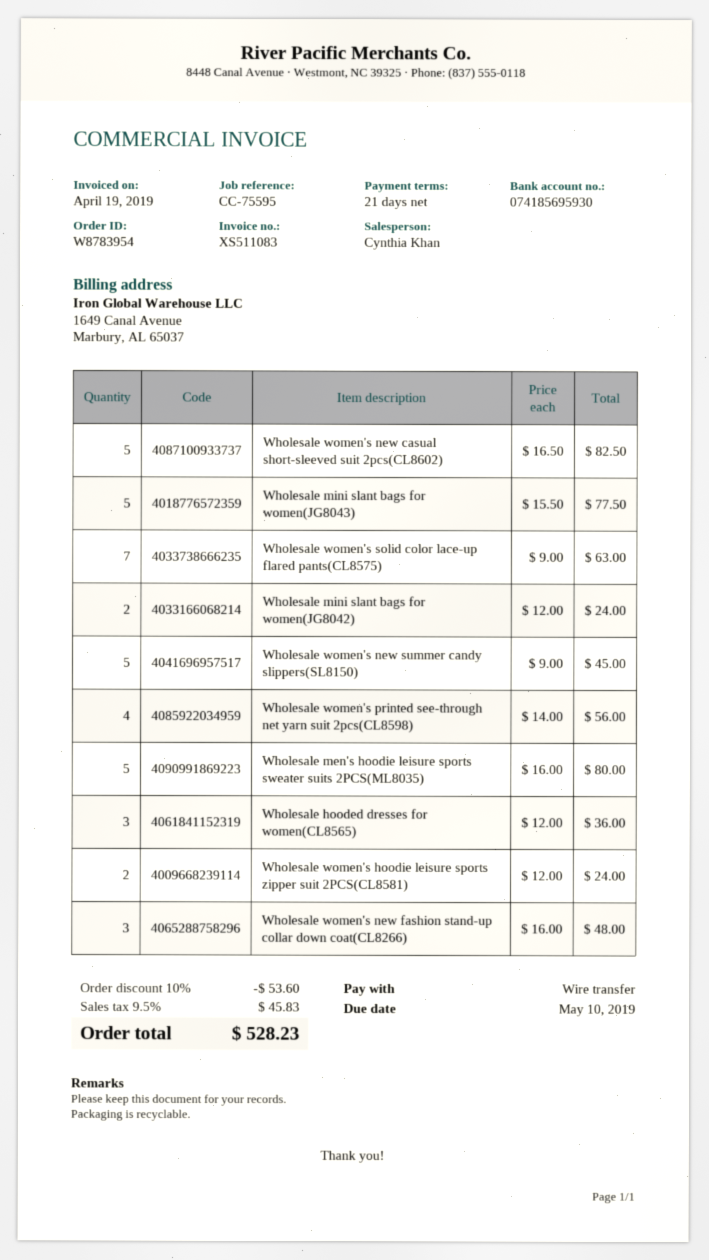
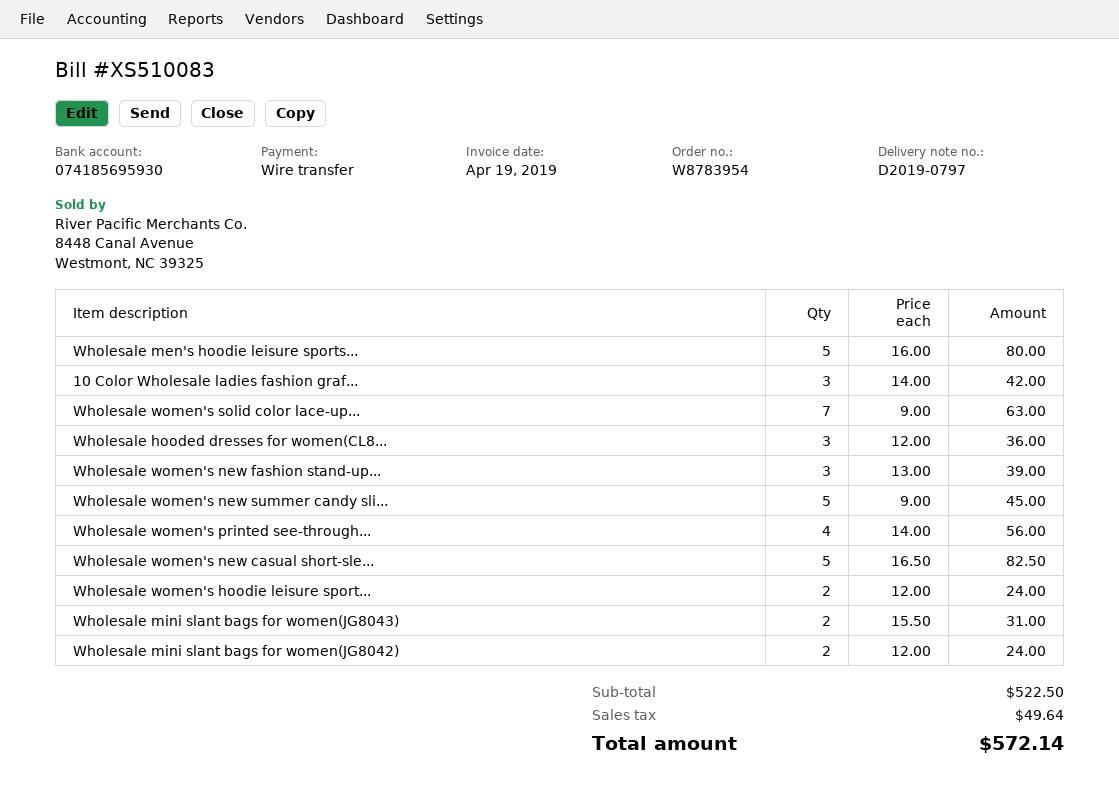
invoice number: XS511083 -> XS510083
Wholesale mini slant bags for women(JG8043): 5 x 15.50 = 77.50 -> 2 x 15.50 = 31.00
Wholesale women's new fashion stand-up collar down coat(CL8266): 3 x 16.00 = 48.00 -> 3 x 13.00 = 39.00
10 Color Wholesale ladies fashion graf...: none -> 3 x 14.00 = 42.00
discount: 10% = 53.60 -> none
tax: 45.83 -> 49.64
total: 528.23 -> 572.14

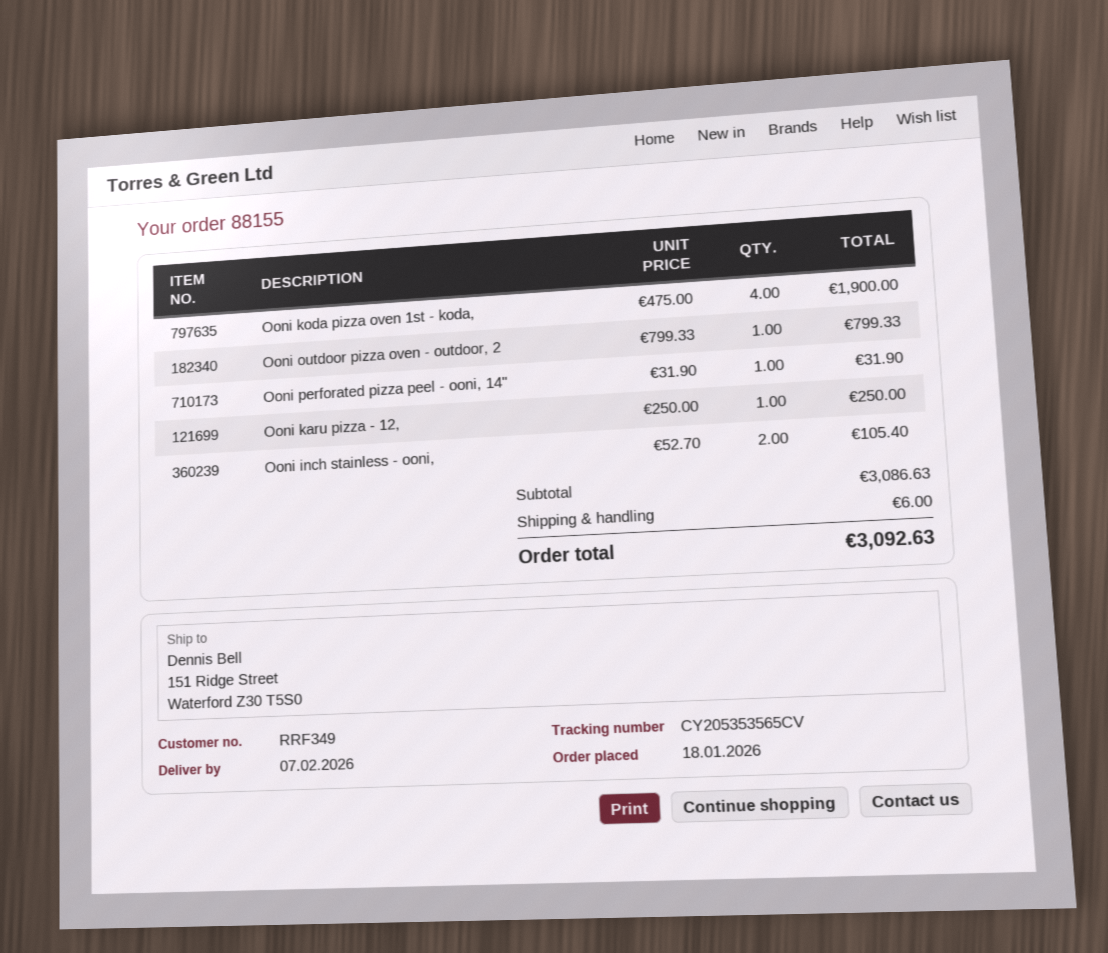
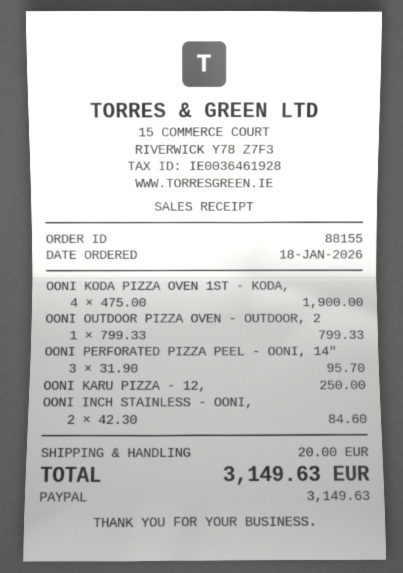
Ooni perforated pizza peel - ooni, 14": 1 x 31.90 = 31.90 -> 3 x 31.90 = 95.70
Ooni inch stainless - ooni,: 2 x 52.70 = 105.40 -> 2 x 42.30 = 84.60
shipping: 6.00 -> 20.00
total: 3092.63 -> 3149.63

*-*-*

* [THE TASK] An exact copy of every entry, minus the pictures, is what you should return.

* [YOUR SOLUTION]
invoice number: XS511083 -> XS510083
Wholesale mini slant bags for women(JG8043): 5 x 15.50 = 77.50 -> 2 x 15.50 = 31.00
Wholesale women's new fashion stand-up collar down coat(CL8266): 3 x 16.00 = 48.00 -> 3 x 13.00 = 39.00
10 Color Wholesale ladies fashion graf...: none -> 3 x 14.00 = 42.00
discount: 10% = 53.60 -> none
tax: 45.83 -> 49.64
total: 528.23 -> 572.14

Ooni perforated pizza peel - ooni, 14": 1 x 31.90 = 31.90 -> 3 x 31.90 = 95.70
Ooni inch stainless - ooni,: 2 x 52.70 = 105.40 -> 2 x 42.30 = 84.60
shipping: 6.00 -> 20.00
total: 3092.63 -> 3149.63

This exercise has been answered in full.